After the assembly of the microfluidic chip, 0.5 µL of MgOAc (280 mM) was loaded into the first mixing chamber and sealed with PSA. Next, the working liquid and reagents were prefilled through their respective prefilling holes, bringing the working liquid close to, but not in contact with, the porous material, as previously described³⁰. The working liquid comprised a blue microfluidic dye obtained from Darwin Microfluidics (Paris, France) diluted in distilled water (1:20) mixed with 4% (w/v) PVA obtained from Sigma-Aldrich (Overijse, Belgium). The chips were used immediately after prefilling. When not prefilled, they were stored overnight at 4 °C in a closed bag with desiccant.
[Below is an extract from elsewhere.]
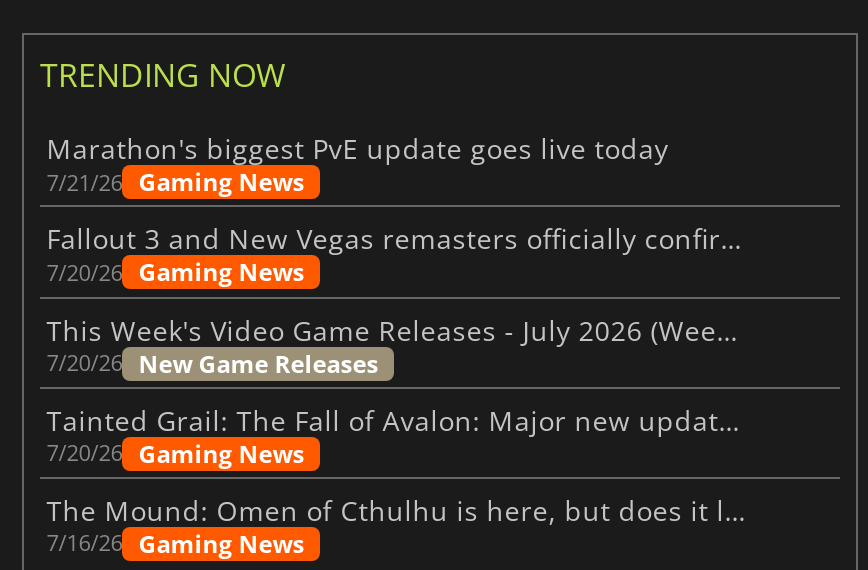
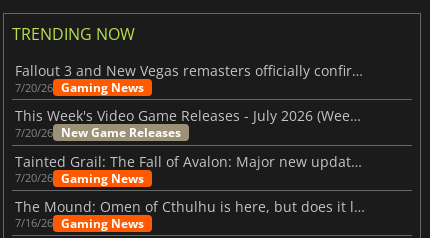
- Marathon's biggest PvE update goes live today
- 7/21/26 Gaming News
On-chip RPA integration for synthetic HINTW DNA detection

The SIMPLE-RPA chip performance was assessed using the off-chip optimized RPA conditions. The RPA master mix was prepared as explained in the section on off-chip optimization of the RPA bioassay, and 9 µL was subsequently introduced into the SIMPLE-RPA chip through its prefilling hole (Fig. 4A). MgOAc (0.5 µL; 280 mM) was pipetted into the first 3D chamber and LFS buffer (40 µL) was loaded into the chip. All the reagents were inserted into the microfluidic channels using a micropipette. All the prefilling holes were sealed using a PSA membrane. A video showing the prefilling of all the liquids is shown in Supplementary Video 2. The Rcom Max 50 DO incubator (Autolex Co) was set at 37.7 °C and 55% humidity for incubation. The SIMPLE-RPA chip was placed inside the incubator and allowed to reach the set temperature. The synthetic HINTW DNA samples were prepared with a 1:5 dilution series between 0.05 and 1.6 × 10^–5 ng/μL. For testing the SIMPLE-RPA chip, 2 µL of HINTW synthetic DNA sample in IDTE buffer or 2 µL of DI-water for NTC was added to the inlet with a micropipette and the SIMPLE-RPA chip was activated with a single finger press. The testing was done in triplicate. The autonomous SIMPLE-RPA chip operation happened inside the incubator without any disturbance or user intervention followed by its removal from the incubator only when all amplified RPA product with LFS buffer were absorbed by the LFS. The LFS was scanned using the fi-65F Fujitsu flat desk scanner and its band intensities were analyzed as previously described.

Data analysis

GraphPad Prism version 9 (GraphPad Software, San Diego, CA, USA) was used for all statistical analyses and data visualization. One-way ANOVA (α = 0.05) was performed, followed by Tukey’s multiple comparison tests.